Which lines have the string "text"? Copy all of them from the entries below.

### Given records
* * * *
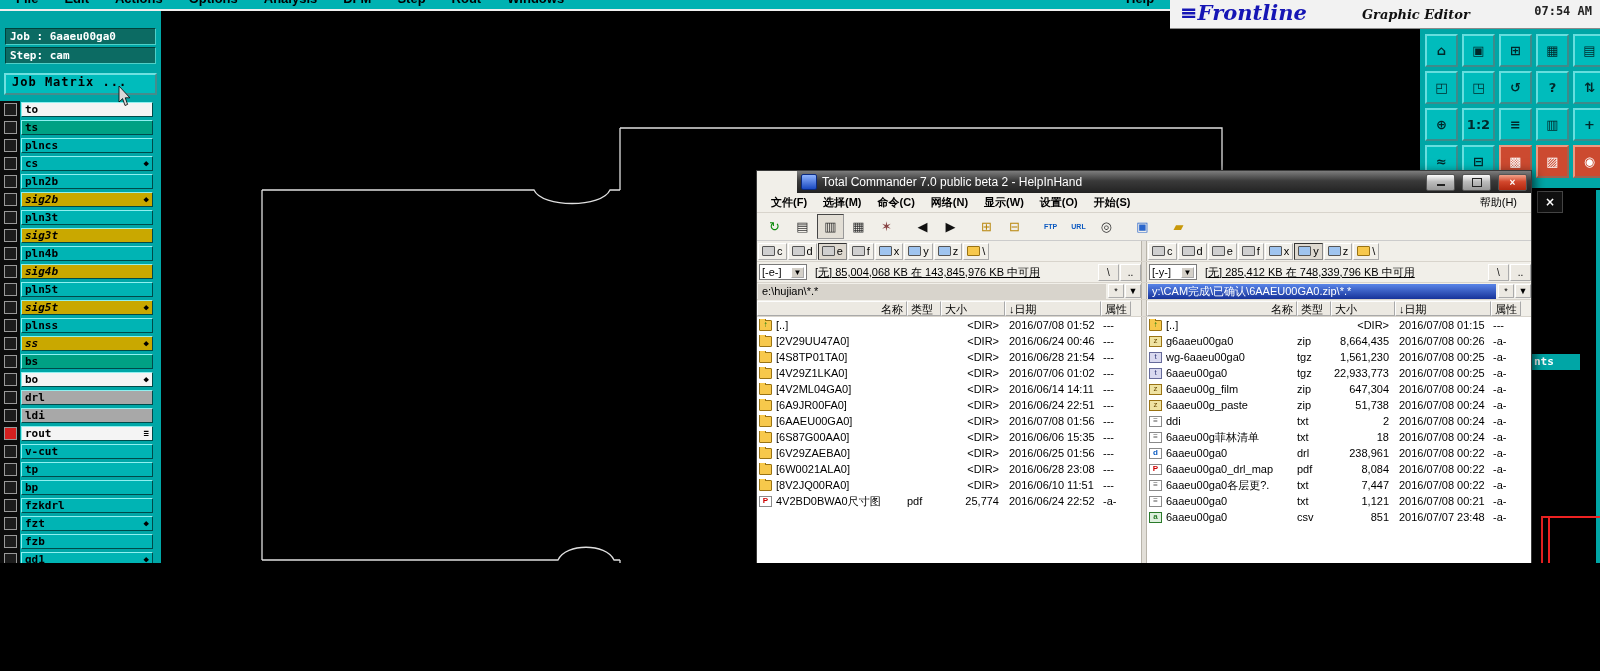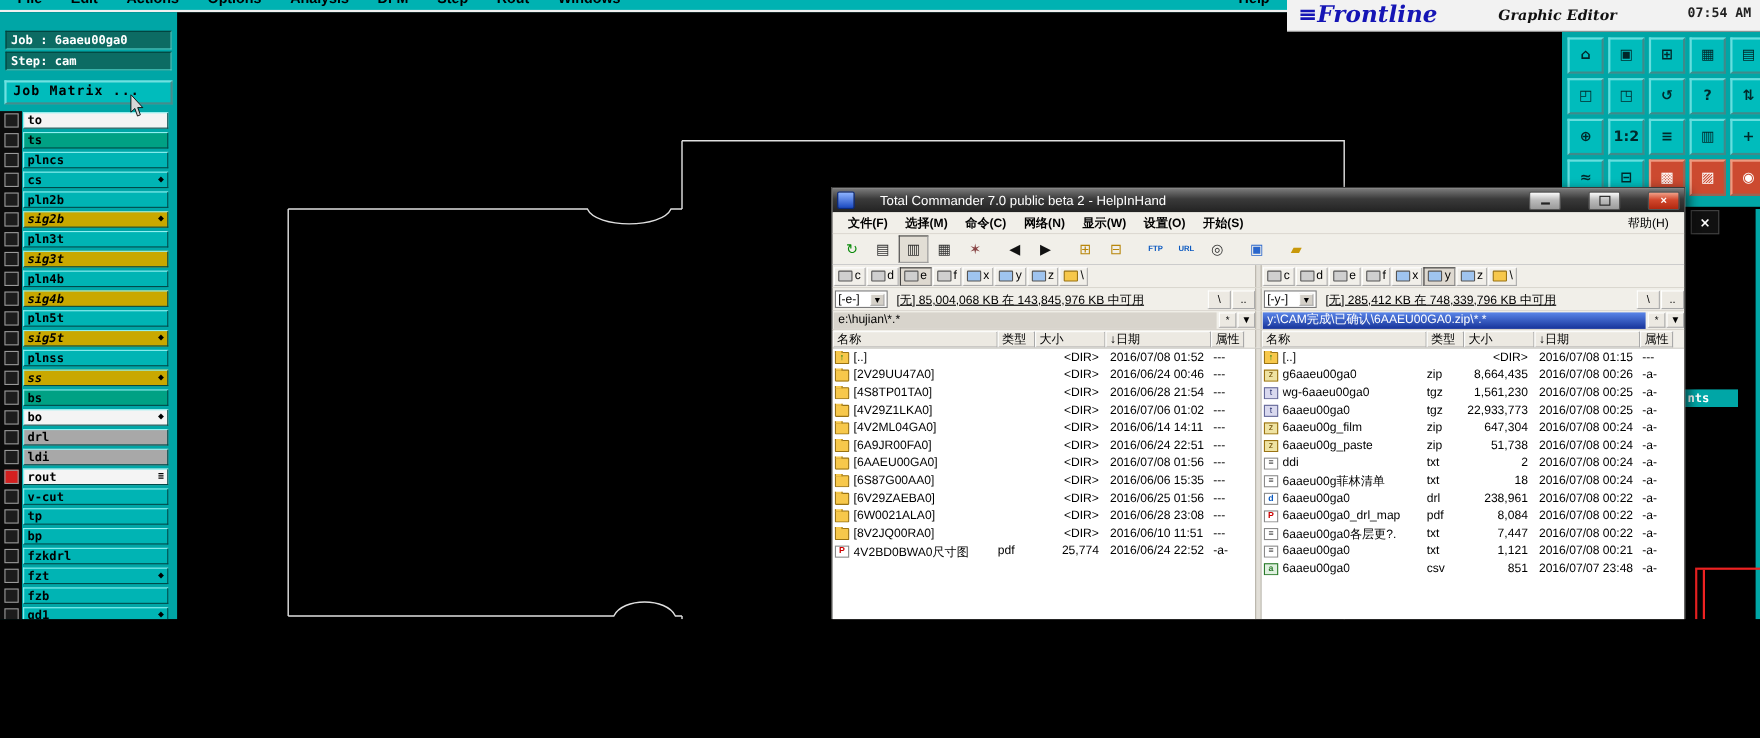--- a/index.html
+++ b/index.html
@@ -61,21 +61,21 @@
 
   
   .pcb-svg{position:absolute;left:0;top:0;z-index:1;pointer-events:none;}
   .cursor-svg{position:absolute;left:118px;top:86px;z-index:6;pointer-events:none;}
 
   
   .tc{position:absolute;left:756px;top:170px;width:776px;height:501px;background:#f1efe9;
       border:1px solid #3a3a3a;box-sizing:border-box;z-index:5;box-shadow:3px 3px 10px rgba(0,0,0,.65);
       font-size:11px;color:#000;}
   .tc-title{height:22px;background:linear-gradient(#7d7d7d,#3a3a3a 45%,#222);display:flex;
-            align-items:center;color:#fff;font-size:12px;padding:0 4px;gap:23px;}
+            align-items:center;color:#fff;font-size:12px;padding:0 4px;gap:5px;margin-left:40px;}
   .tc-app-icon{width:14px;height:14px;background:linear-gradient(#8fb4ff,#1a49c0);
                border:1px solid #0a2a80;border-radius:2px;flex:none;}
   .tc-title-text{flex:1;white-space:nowrap;overflow:hidden;}
   .wc{width:27px;height:15px;border:1px solid #555;border-radius:2px;margin-left:2px;
       background:linear-gradient(#fdfdfd,#bcbcbc 45%,#9a9a9a);display:flex;align-items:center;
       justify-content:center;font-size:10px;color:#222;flex:none;}
   .wc.close{background:linear-gradient(#f2a48c,#d2472c 45%,#b22810);color:#fff;font-weight:bold;}
   .min-glyph{width:8px;height:2px;background:#222;margin-top:6px;}
   .restore-glyph{width:8px;height:7px;border:1px solid #222;background:transparent;}
   .tc-menu{height:19px;background:#f1efe9;border-bottom:1px solid #d8d4cc;display:flex;
@@ -115,21 +115,21 @@
   .dinfo{flex:1;white-space:nowrap;overflow:hidden;padding-left:4px;text-decoration:underline;}
   .mini-btn{width:21px;height:17px;background:#ece9e2;border:1px outset #fff;font-size:10px;
             display:flex;align-items:center;justify-content:center;margin-left:1px;box-sizing:border-box;flex:none;}
   .mini-btn.sm{width:16px;height:14px;font-size:9px;}
   .path-label{flex:1;height:15px;line-height:15px;padding:0 4px;background:#d8d4cc;color:#000;
               white-space:nowrap;overflow:hidden;margin:0 1px;}
   .path-label.active{background:linear-gradient(180deg,#5a85e8,#16339a);color:#fff;}
 
   .hdrs .hdr{height:15px;line-height:15px;background:#ece9e2;border:1px outset #fdfdfd;
              box-sizing:border-box;padding:0 3px;white-space:nowrap;overflow:hidden;}
-  .cw0{width:150px;} .cw1{width:34px;} .cw2{width:64px;} .cw3{width:96px;} .cw4{width:30px;}
+  .cw0{width:150px;text-align:right;} .cw1{width:34px;} .cw2{width:64px;} .cw3{width:96px;} .cw4{width:30px;}
   .frow{display:flex;align-items:center;height:16px;white-space:nowrap;}
   .cell{box-sizing:border-box;overflow:hidden;}
   .cell.cw2{text-align:right;padding-right:6px;}
   .cell.cw3{padding-left:4px;} .cell.cw4{padding-left:2px;}
   .namecell{display:flex;align-items:center;padding-left:2px;}
   .fname{overflow:hidden;white-space:nowrap;}
 
   .fi{width:13px;height:11px;display:inline-flex;align-items:center;justify-content:center;
       font-size:8px;line-height:1;margin-right:4px;flex:none;border:1px solid transparent;
       box-sizing:border-box;position:relative;}

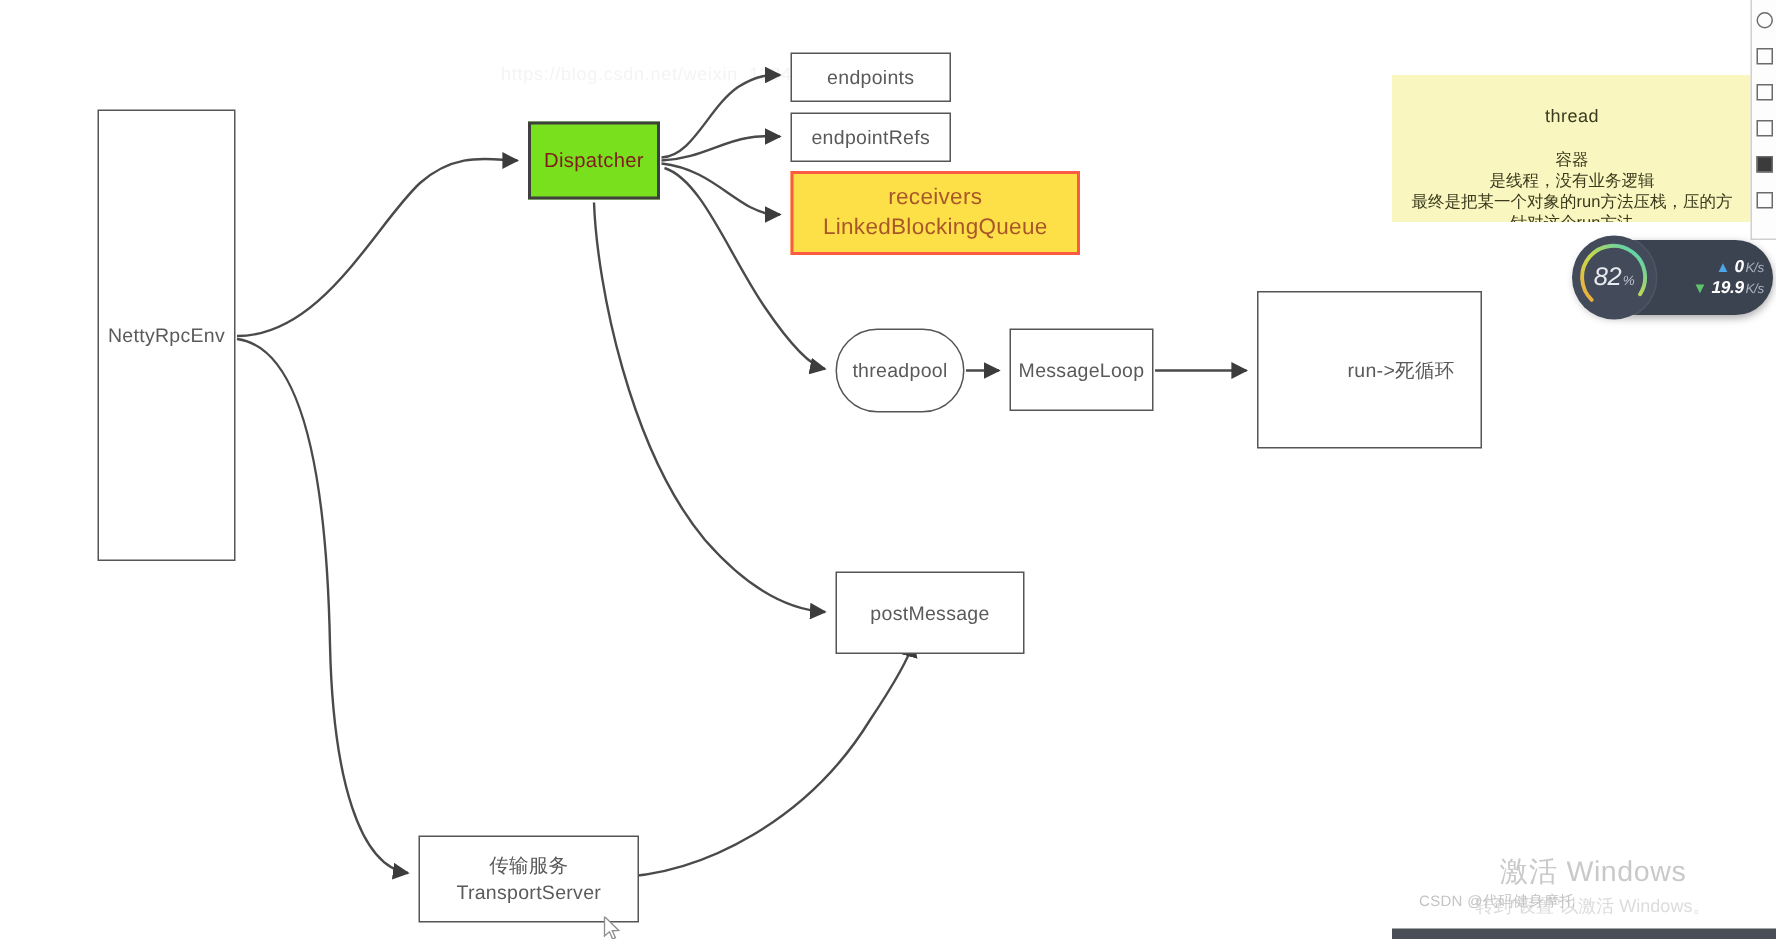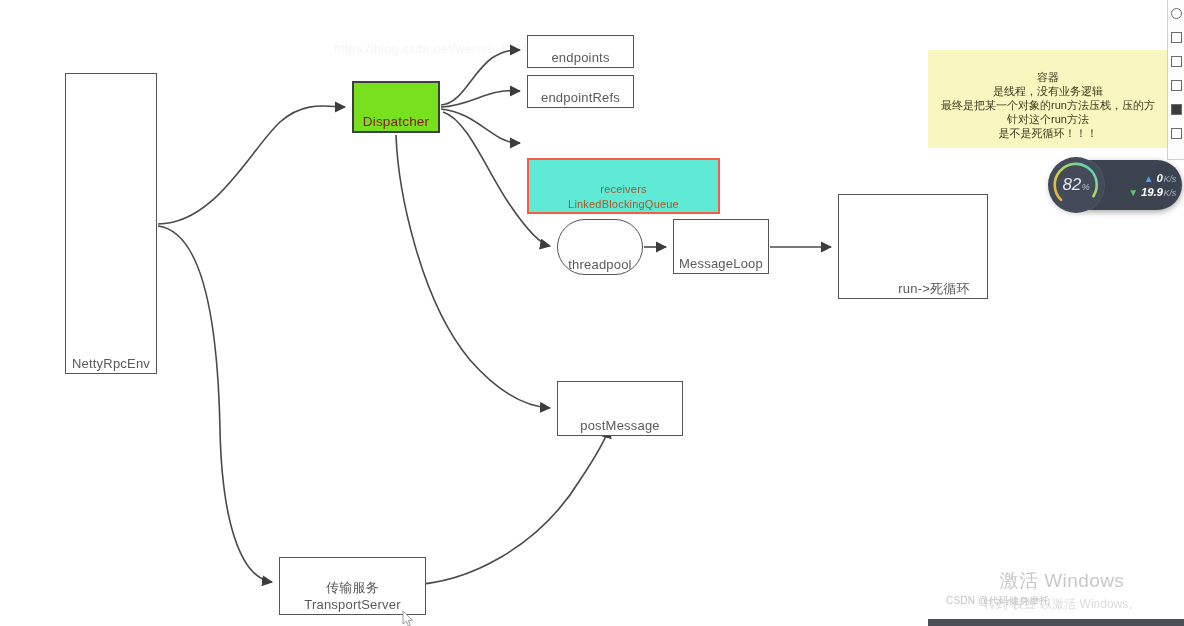--- a/index.html
+++ b/index.html
@@ -23,43 +23,42 @@
     width: 1184px;
     height: 626px;
     pointer-events: none;
   }
 
   
   .node {
     position: absolute;
     box-sizing: border-box;
     display: flex;
-    align-items: flex-end;
+    align-items: center;
     justify-content: center;
     text-align: center;
     border: 2px solid #4a4a4a;
     background: #ffffff;
     color: #5a5a5a;
     font-size: 13px;
     line-height: 1.35;
     letter-spacing: .2px;
     white-space: pre-line;
   }
   .node.green {
     background: #79e01e;
     border-color: #3f3f3f;
     color: #7f1d1d;
     font-size: 13.5px;
   }
   .node.orange {
-    background: #5eead4;
+    background: #fde047;
     border: 2px solid #fb5a43;
     color: #a8572a;
-    font-size: 11px;
-    margin-top: 44px;
+    font-size: 15px;
   }
   .node.thin { border-width: 1.6px; border-color: #555; }
 
   
   #note {
     position: absolute;
     left: 928px;
     top: 50px;
     width: 240px;
     height: 98px;
@@ -283,20 +282,21 @@
 LinkedBlockingQueue</span></div>
       <div class="node thin" style="left: 557px; top: 219px; width: 86px; height: 56px; border-radius: 28px;"><span>threadpool</span></div>
       <div class="node thin" style="left: 673px; top: 219px; width: 96px; height: 55px;"><span>MessageLoop</span></div>
       <div class="node thin" style="left: 838px; top: 194px; width: 150px; height: 105px; padding-left: 42px;"><span>run-&gt;死循环</span></div>
       <div class="node thin" style="left: 557px; top: 381px; width: 126px; height: 55px;"><span>postMessage</span></div>
       <div class="node thin" style="left: 279px; top: 557px; width: 147px; height: 58px;"><span>传输服务
 TransportServer</span></div>
     </div>
 
   <div id="note">
+    <div class="note-title">thread</div>
     <div class="note-body">容器
 是线程，没有业务逻辑
 最终是把某一个对象的run方法压栈，压的方
 针对这个run方法
 是不是死循环！！！</div>
   </div>
 
   <div id="right-panel">
     <div class="rp-row">
         <span class="rp-glyph round"></span>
* * * *
### Reply to the task
   .tc-title-text{flex:1;white-space:nowrap;overflow:hidden;}
   .dinfo{flex:1;white-space:nowrap;overflow:hidden;padding-left:4px;text-decoration:underline;}
+  .cw0{width:150px;text-align:right;} .cw1{width:34px;} .cw2{width:64px;} .cw3{width:96px;} .cw4{width:30px;}
   .cell.cw2{text-align:right;padding-right:6px;}
     text-align: center;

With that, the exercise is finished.